Chaque jour, 30 à 40 patients viennent dans le service allopathique, et le même nombre dans le service de traitement de médecine indienne homéopathique.
Même si le dentiste apprécie ces nouveaux moyens, il reconnaît « manquer de matériel ». Selon lui, « 90% des gens de la région pourraient se payer des soins, beaucoup moins chers dans le secteur public que privé. Ici, ils ne paient que 50 roupies par visite (0,80 euros) mais la santé n’est pas leur priorité », déclare le dentiste, dans son cabinet sans chauffage, au matériel plus que précaire. « Le gouvernement ne prend pas assez ses responsabilités. Il devrait mettre sur point des programmes éducatifs de santé. Au Cachemire, beaucoup de gens souffrent de dépression nerveuse, fument, se droguent ou boivent », lâche-t-il, attristé, faisant référence à la situation politique très « délicate » de l’Etat.

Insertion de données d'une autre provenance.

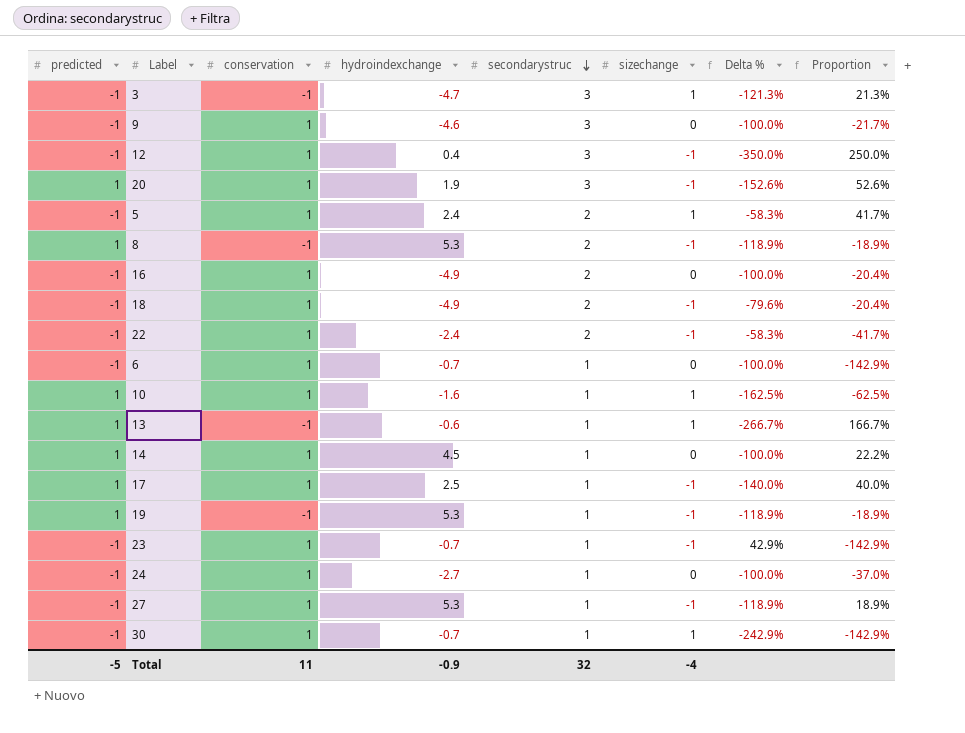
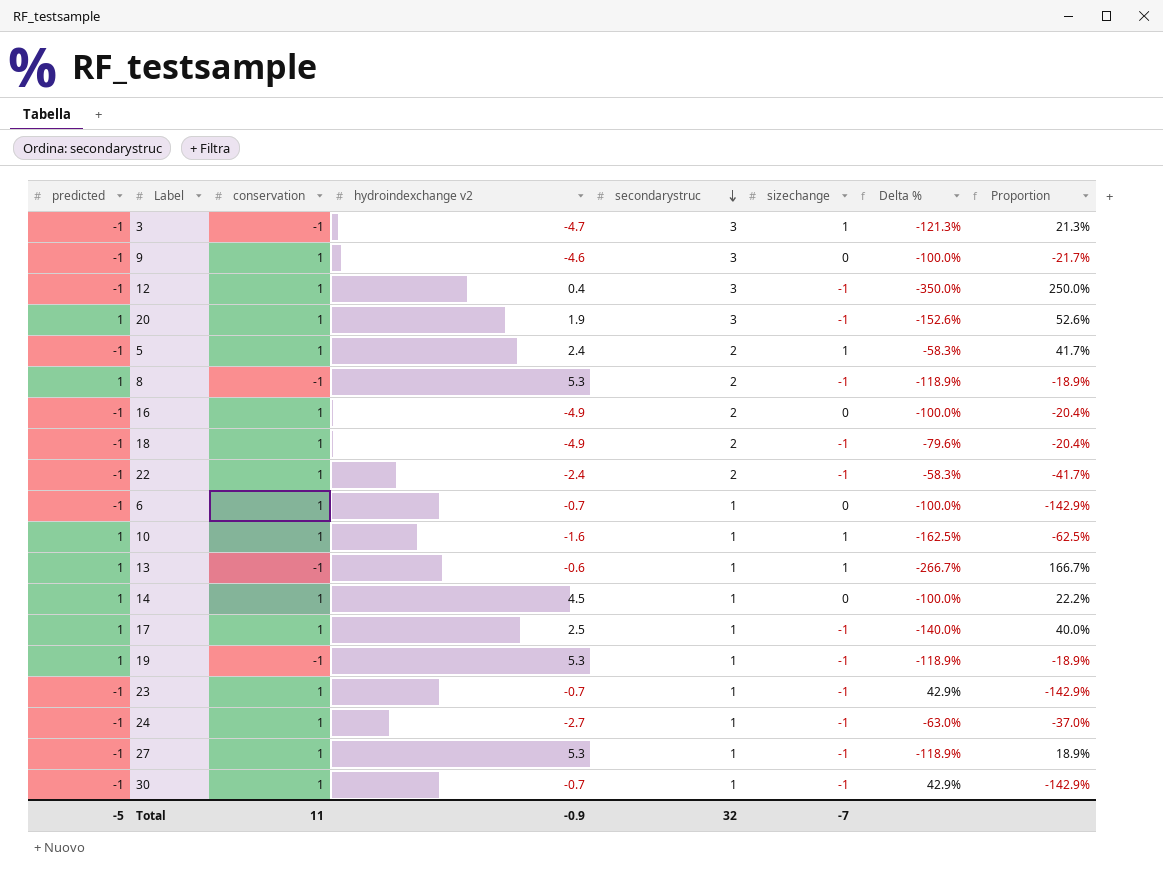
column name: hydroindexchange -> hydroindexchange v2
24 | sizechange: 0 -> -1
24 | Delta %: -100.0% -> -63.0%
30 | sizechange: 1 -> -1
30 | Delta %: -242.9% -> 42.9%
Total | sizechange: -4 -> -7

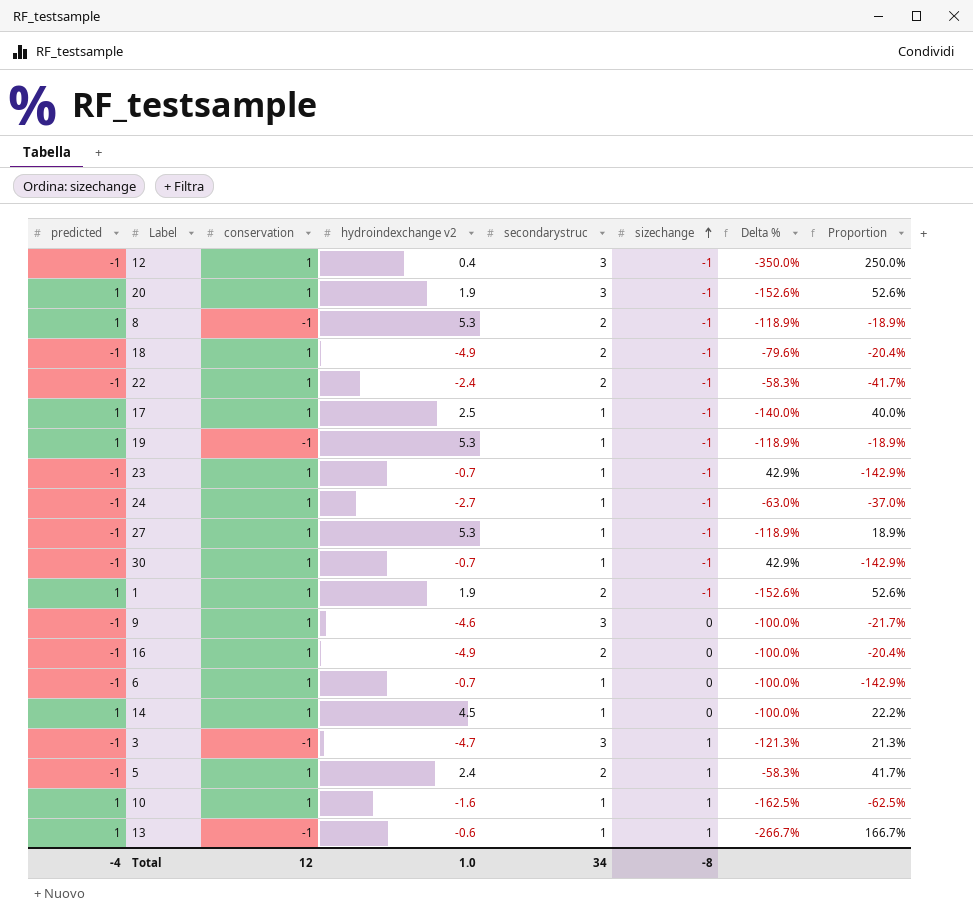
row order: secondarystruc descending -> sizechange ascending
row 1: none -> 1 | 1 | 1.9 | 2 | -1 | -152.6% | 52.6%
Total | predicted: -5 -> -4
Total | conservation: 11 -> 12
Total | hydroindexchange v2: -0.9 -> 1.0
Total | secondarystruc: 32 -> 34
Total | sizechange: -7 -> -8

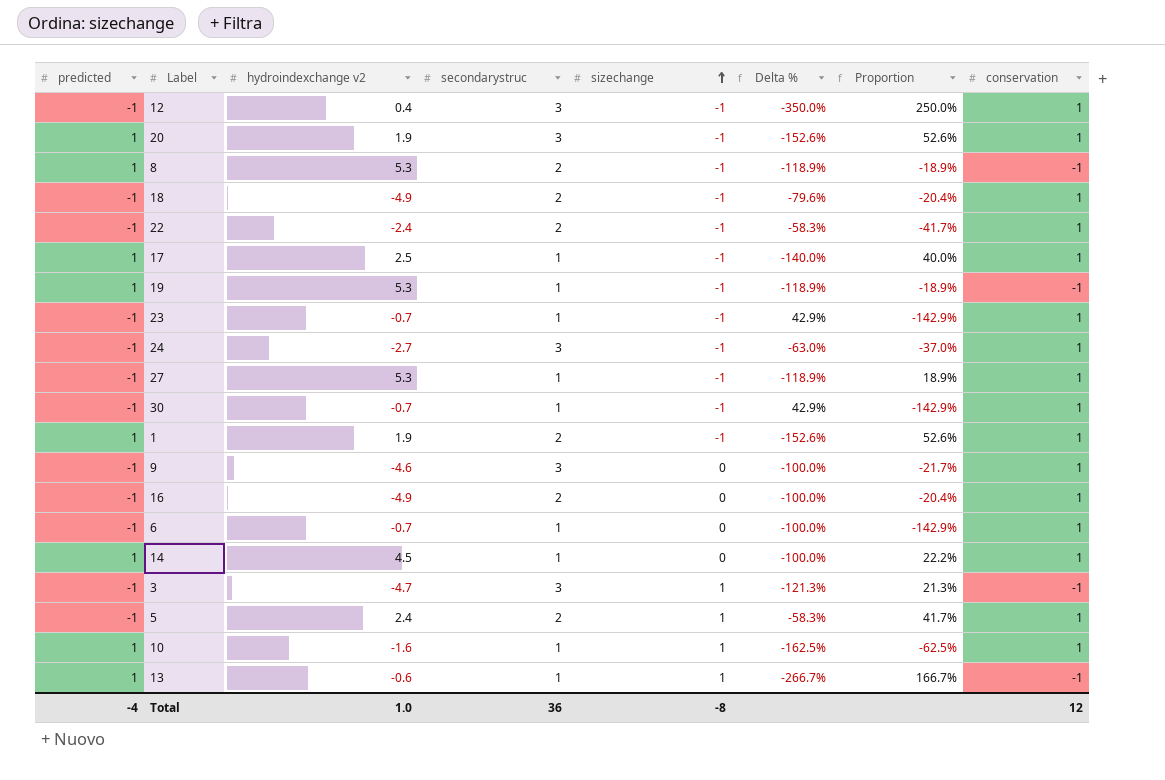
column conservation | position: 3 -> 8
24 | secondarystruc: 1 -> 3
Total | secondarystruc: 34 -> 36

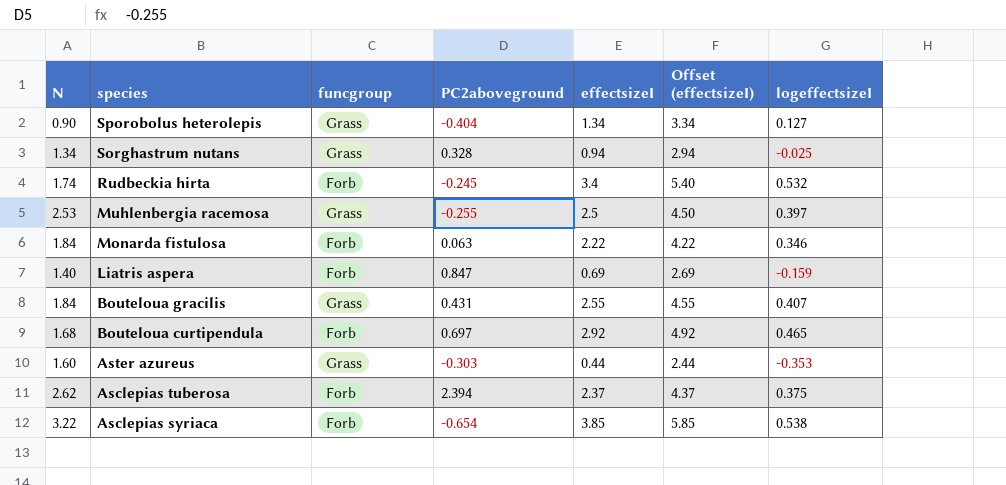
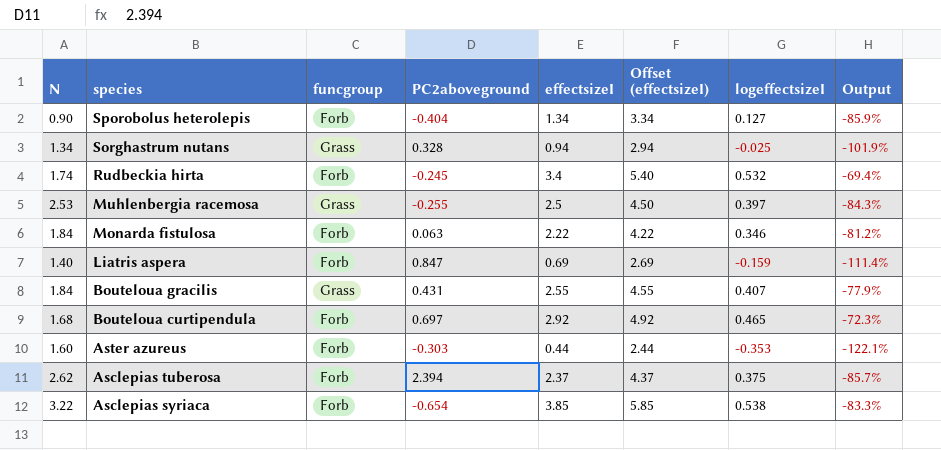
column Output | formula: none -> ([logeffectsizeI] - [N]) / [N]
Sporobolus heterolepis | funcgroup: Grass -> Forb
Aster azureus | funcgroup: Grass -> Forb

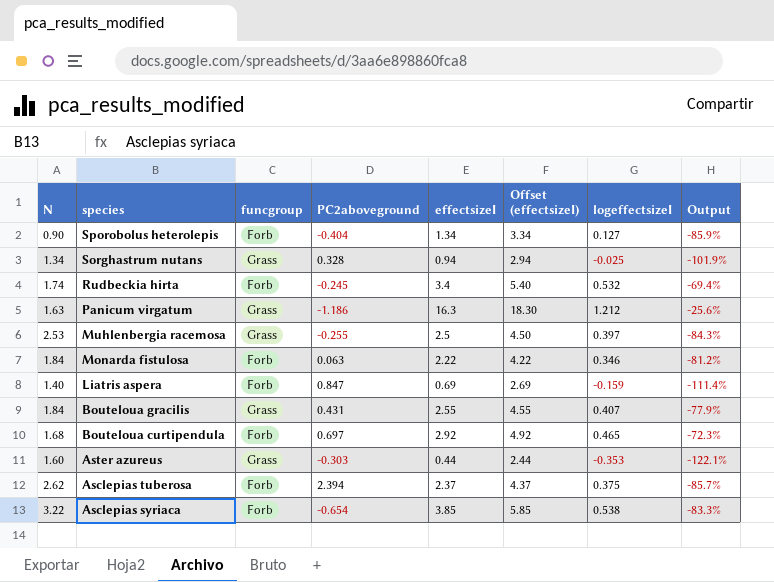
row Panicum virgatum: none -> 1.63 | Grass | -1.186 | 16.3 | 18.30 | 1.212 | -25.6%
Aster azureus | funcgroup: Forb -> Grass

Sans parler des infections respiratoires, des problèmes gynécologiques ou des soucis intestinaux des enfants. Heureusement, les centres de soins locaux permettent aux patients d’obtenir les médicaments nécessaires, sauf traitements rares ou rupture de stock.

Des soins publics plus acessibles à la population

A 900 km de là « seulement », mais à 10 000 lieues des conditions de santé très précaires du Cachemire, l’Escorts Heart Institute de Delhi, établissement privé spécialisé dans le traitement des maladies cardiaques, accueille les riches Indiens mais aussi des patients aisés des pays du Golfe ou d’Afrique. Contraste saisissant : ici, tout est clair, le personnel bilingue, et les malades arrivent en voiture de luxe.

« Le groupe Fortis possède une cinquantaine d’établissements de santé, mais nous n’en avions pas encore à Delhi. Il y a pourtant d’énormes besoins dans les grandes villes », analyse Ranjana Smetacek, directrice marketing de Fortis. La qualité des soins prescrits en fait l’un des meilleurs établissements en cardiologie de toute l’Inde, grâce à un matériel à la pointe de la technologie et à du personnel très nombreux, 247 médecins et 867 infirmiers, pour 300 patients accueillis chaque jour.

« Notre force c’est l’humain. Rien n’est mécanisé dans ce centre. Si un patient veut les meilleurs spécialistes, il lui faut payer pour cela », insiste-t-elle. Mais pour permettre à des patients sous le seuil de pauvreté d’avoir un accès aux soins dans cet institut, il existe un pourcentage de lits réservés, et s’ils ne sont pas gratuits, –« il faut rester rentable », rappelle-t-elle-, ils sont beaucoup moins chers.

Pourtant, loin des hôpitaux gouvernementaux qui sont souvent saturés, l’Escort Heart Institute symbolise la libéralisation du secteur de la santé en Inde, « un secteur au potentiel énorme » selon Ranjana Smetacek, mais aussi le renforcement des écarts de traitement au sein de la population, à l’image des contrastes internes de la société indienne elle-même.